Whether or not these were agreed to, they are unjustifiable. You seem to be arguing that they need no justification because they were contractual and because they were not previously nixed. You have a point, but so do I. I say that we have options about what we do next. Taxing them is one LEGAL option. I don’t think that this legislation was the best option, but neither do I think we ought to continue to employ these individuals if they require this amount of money. What do they need it for? What do we get for it? Will nobody do the job for less? If we had not bailed them out they would have gone into bankruptcy and all of these bonuses, contractual or not, would be open for revision. I think this is a little more complex than simply appealing to the sanctity of contracts. Perhaps the amounts should not matter, but there is no denying that they do unless we intend to be oblivious to reality.

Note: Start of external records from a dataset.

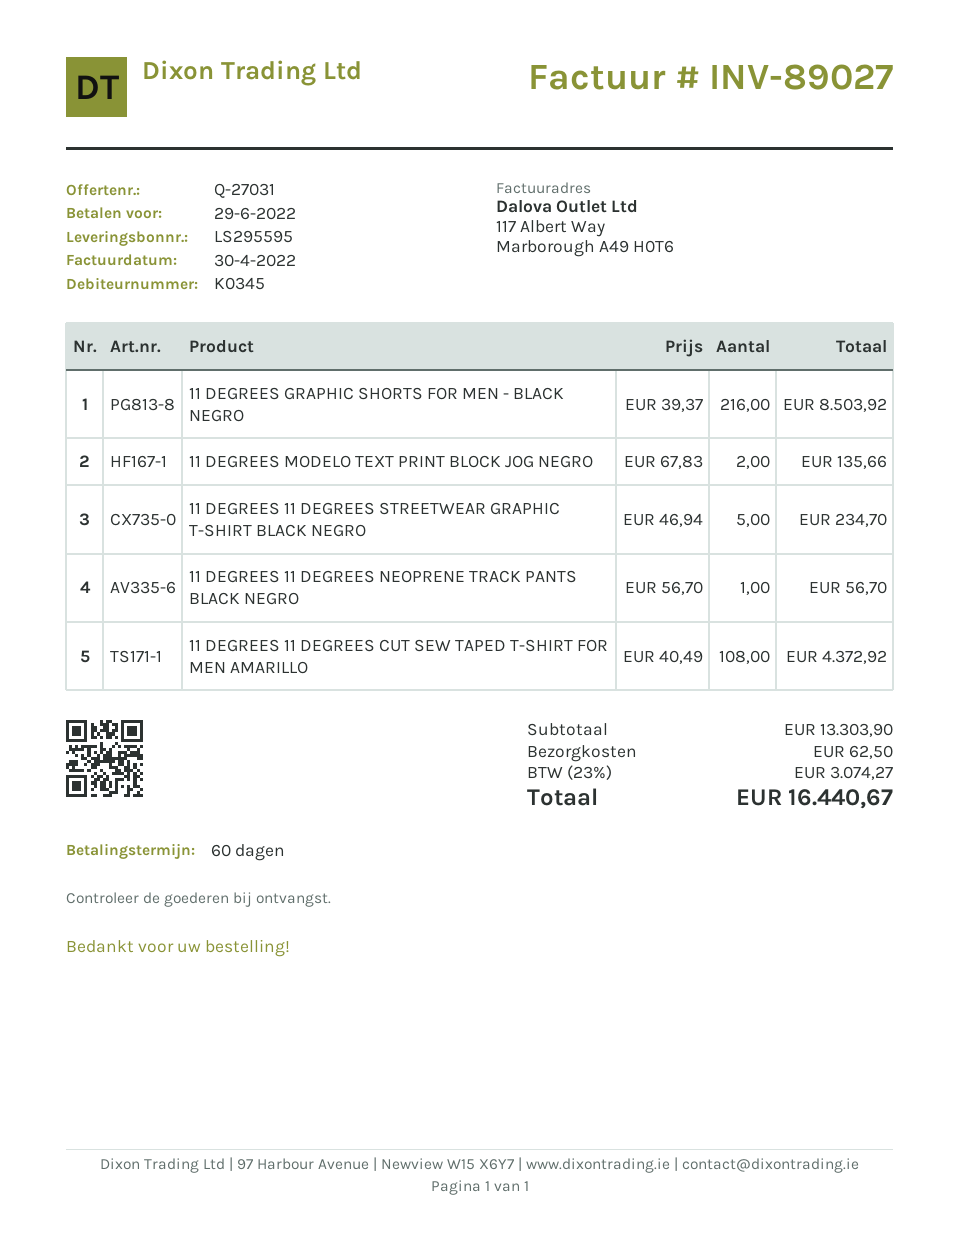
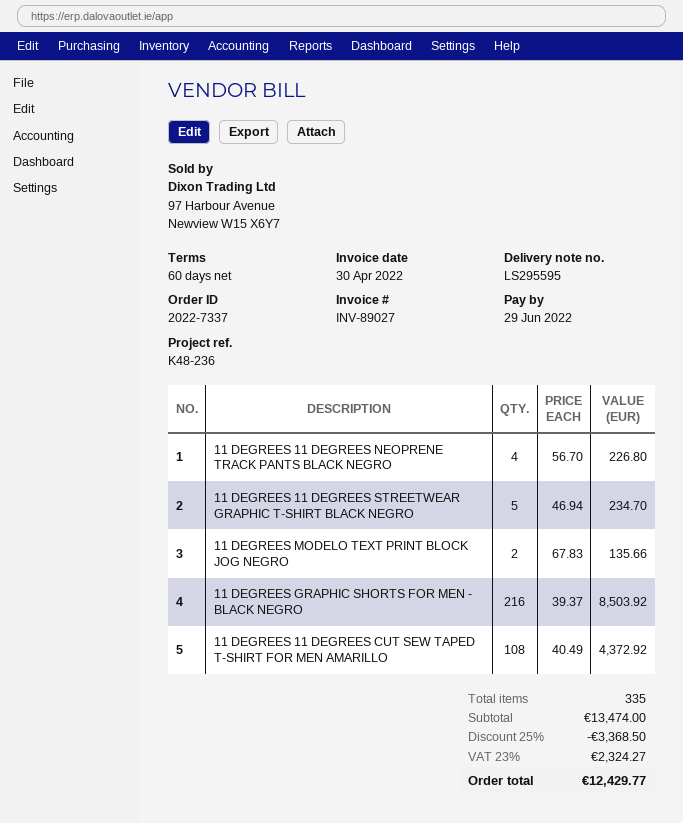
11 DEGREES 11 DEGREES NEOPRENE TRACK PANTS BLACK NEGRO: 1 x 56.70 = 56.70 -> 4 x 56.70 = 226.80
subtotal: 13303.90 -> 13474.00
discount: none -> 25% = 3368.50
shipping: 62.50 -> none
tax: 23% = 3074.27 -> 23% = 2324.27
total: 16440.67 -> 12429.77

The amounts matter because many of us are convicted that it is this particular sense of entitlement that facilitated the excess, the deceit, the blatant disregard for the wellbeing of others and the false sense of security that brought about our present crisis rather than a milder correction earlier on. I wouldn’t buy insurance from somebody who confessed to being a greedy SOB that didn’t give a damn about anybody but themselves and would screw me if given the opportunity, even though it is perfectly legal to take that exact posture. Would you? I guess we know why they never told us. Sounds like a bad business model to me. I don’t think we ought to encourage it.
dsm
Mar 21 2009 at 9:44pm
I love the toaster-credit card analogy. Was the president suggesting that a private entity, something like the Underwriters Laboratories that guarantees the safe and reliable functioning of that toaster, should be established for financial oversight? Probably not, but I can dream….
Songwriter
Mar 22 2009 at 12:14am
Never mind the bonuses and tell me what AIG did with the $173,000,000,000 in bailout funds?